[PROVIDED ENTRIES Boundary: Start]

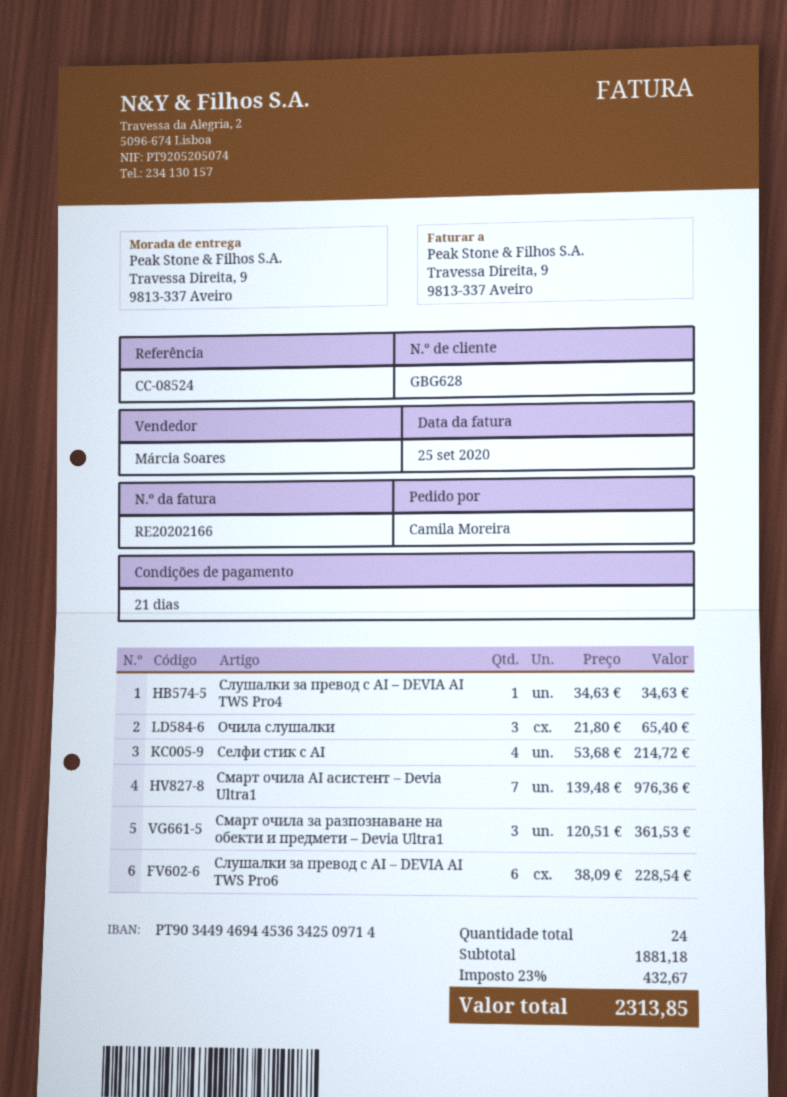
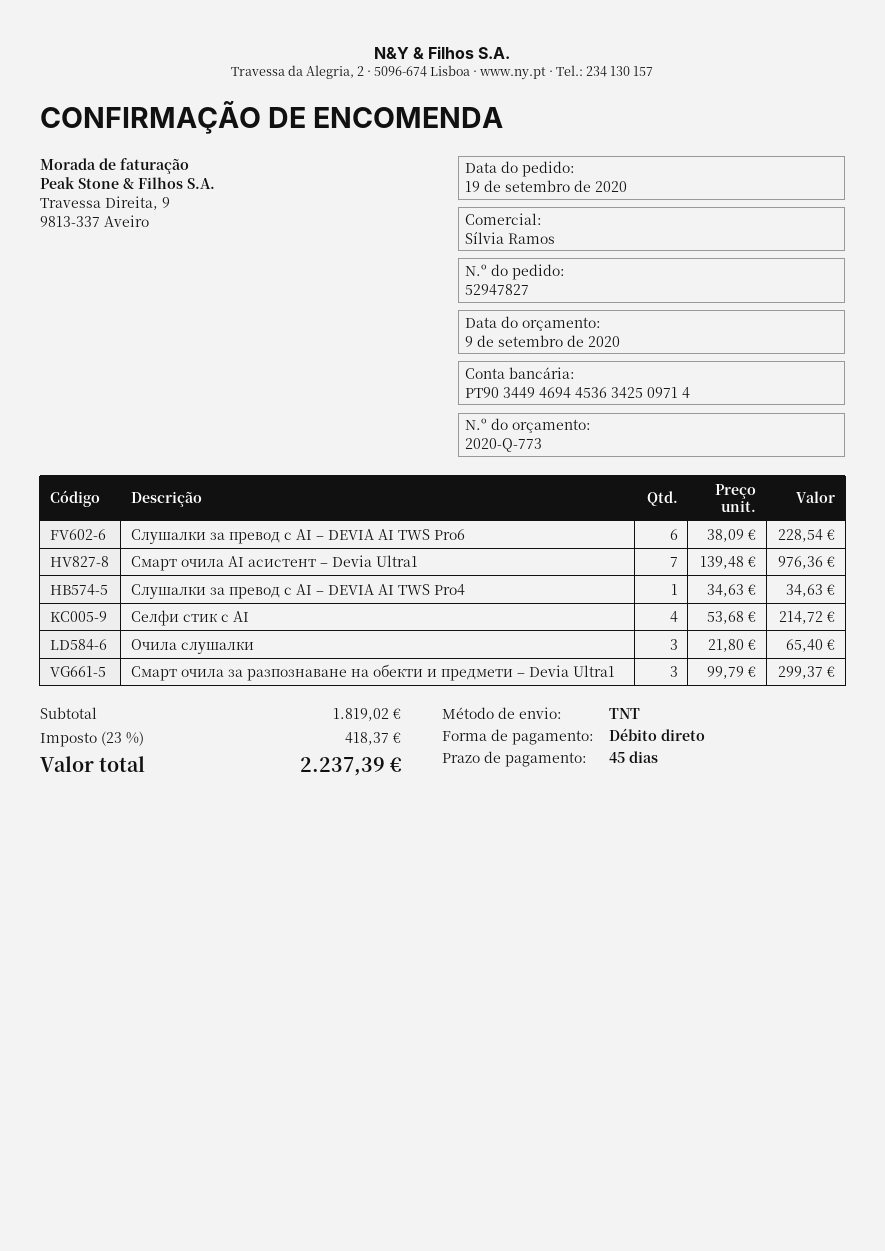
payment terms: 21 days -> 45 days
sales rep: Márcia Soares -> Sílvia Ramos
Смарт очила за разпознаване на обекти и предмети – Devia Ultra1: 3 x 120.51 = 361.53 -> 3 x 99.79 = 299.37
subtotal: 1881.18 -> 1819.02
tax: 23% = 432.67 -> 23% = 418.37
total: 2313.85 -> 2237.39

[PROVIDED ENTRIES Boundary: End]

The answer must be the full set of records, repeated exactly, with no pictures.

payment terms: 21 days -> 45 days
sales rep: Márcia Soares -> Sílvia Ramos
Смарт очила за разпознаване на обекти и предмети – Devia Ultra1: 3 x 120.51 = 361.53 -> 3 x 99.79 = 299.37
subtotal: 1881.18 -> 1819.02
tax: 23% = 432.67 -> 23% = 418.37
total: 2313.85 -> 2237.39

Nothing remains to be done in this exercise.